### [BRIEF]
Should any entry hold a picture, omit that picture and copy the rest of the entry exactly.

### [RECORDS TO USE]
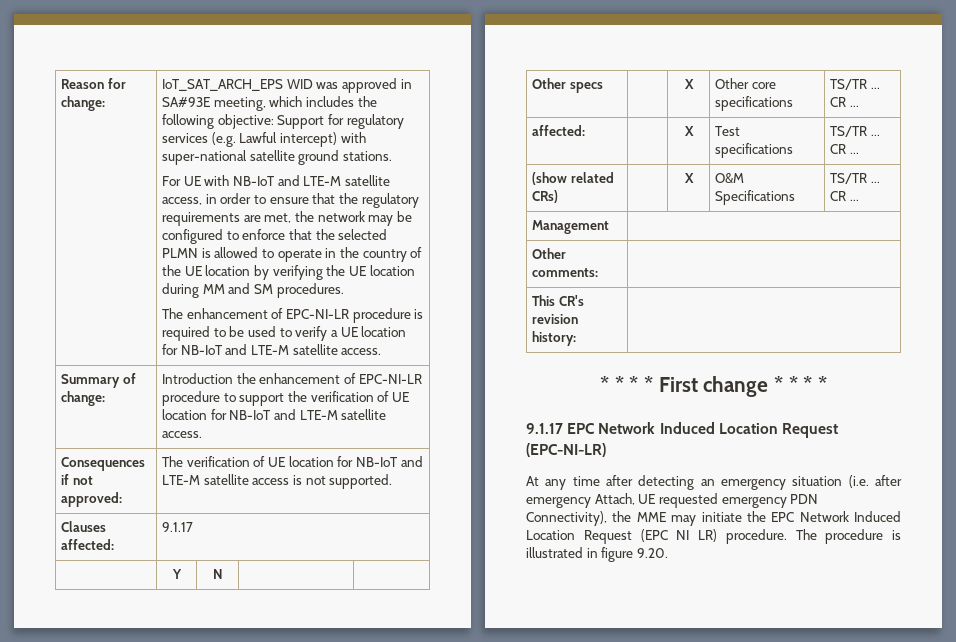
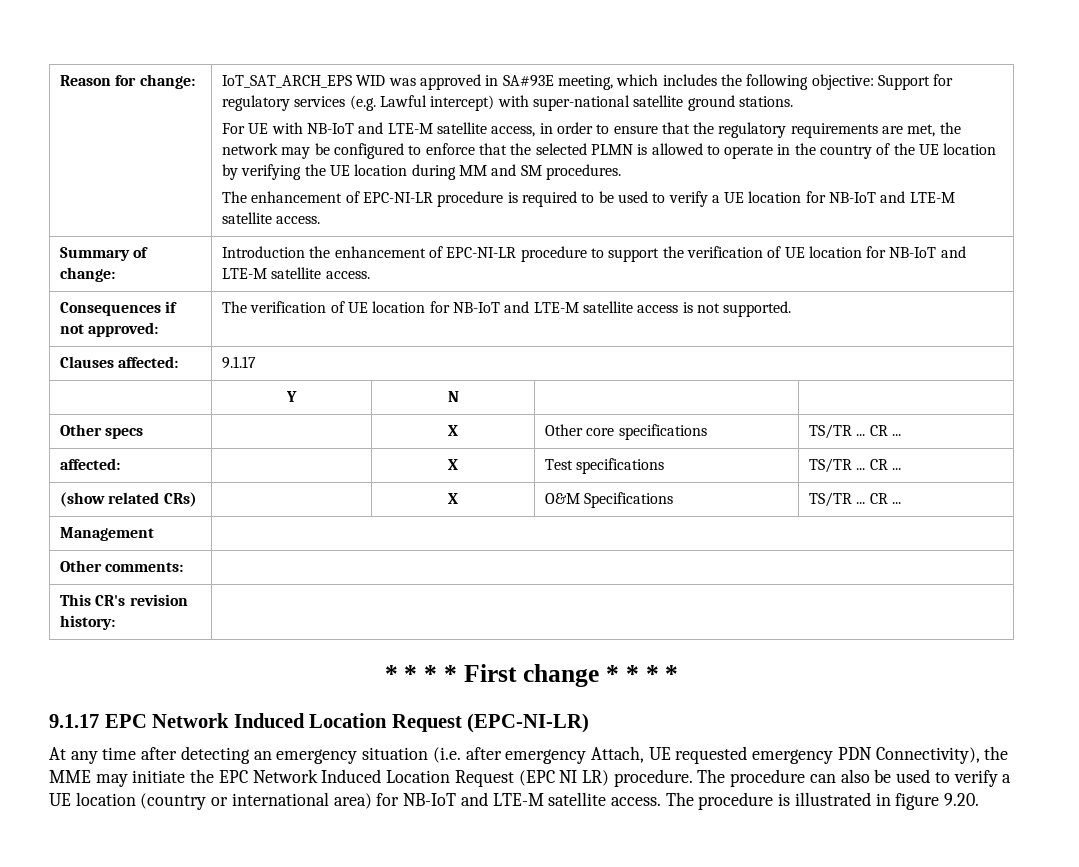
- The procedure is illustrated in figure 9.20.
+ The procedure can also be used to verify a UE location (country or international area) for NB-IoT and LTE-M satellite access. The procedure is illustrated in figure 9.20.

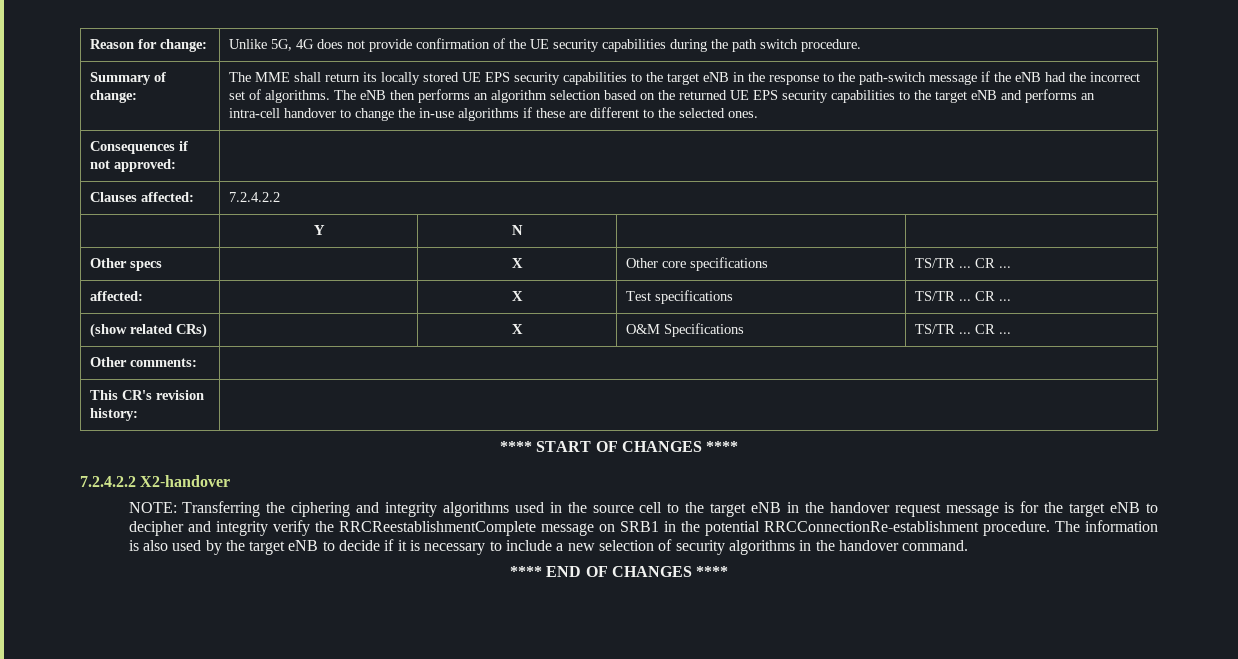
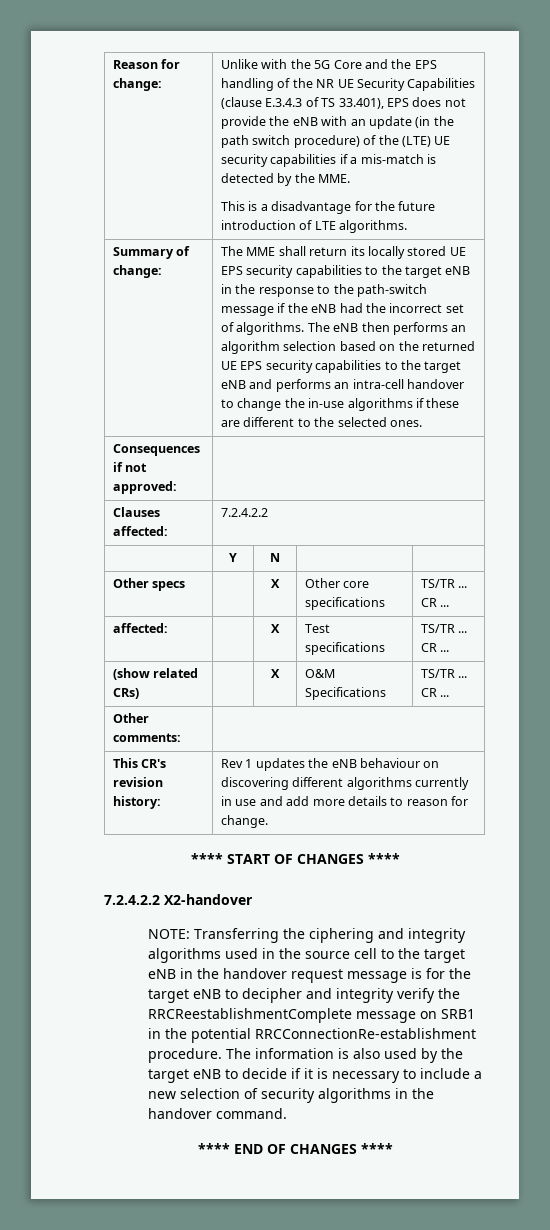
- Unlike 5G, 4G does not provide confirmation of the UE security capabilities during the path switch procedure.
+ Unlike with the 5G Core and the EPS handling of the NR UE Security Capabilities (clause E.3.4.3 of TS 33.401), EPS does not provide the eNB with an update (in the path switch procedure) of the (LTE) UE security capabilities if a mis-match is detected by the MME.
+ This is a disadvantage for the future introduction of LTE algorithms.
- This CR's revision history: |
+ This CR's revision history: | Rev 1 updates the eNB behaviour on discovering different algorithms currently in use and add more details to reason for change.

### [YOUR RESPONSE]
- The procedure is illustrated in figure 9.20.
+ The procedure can also be used to verify a UE location (country or international area) for NB-IoT and LTE-M satellite access. The procedure is illustrated in figure 9.20.

- Unlike 5G, 4G does not provide confirmation of the UE security capabilities during the path switch procedure.
+ Unlike with the 5G Core and the EPS handling of the NR UE Security Capabilities (clause E.3.4.3 of TS 33.401), EPS does not provide the eNB with an update (in the path switch procedure) of the (LTE) UE security capabilities if a mis-match is detected by the MME.
+ This is a disadvantage for the future introduction of LTE algorithms.
- This CR's revision history: |
+ This CR's revision history: | Rev 1 updates the eNB behaviour on discovering different algorithms currently in use and add more details to reason for change.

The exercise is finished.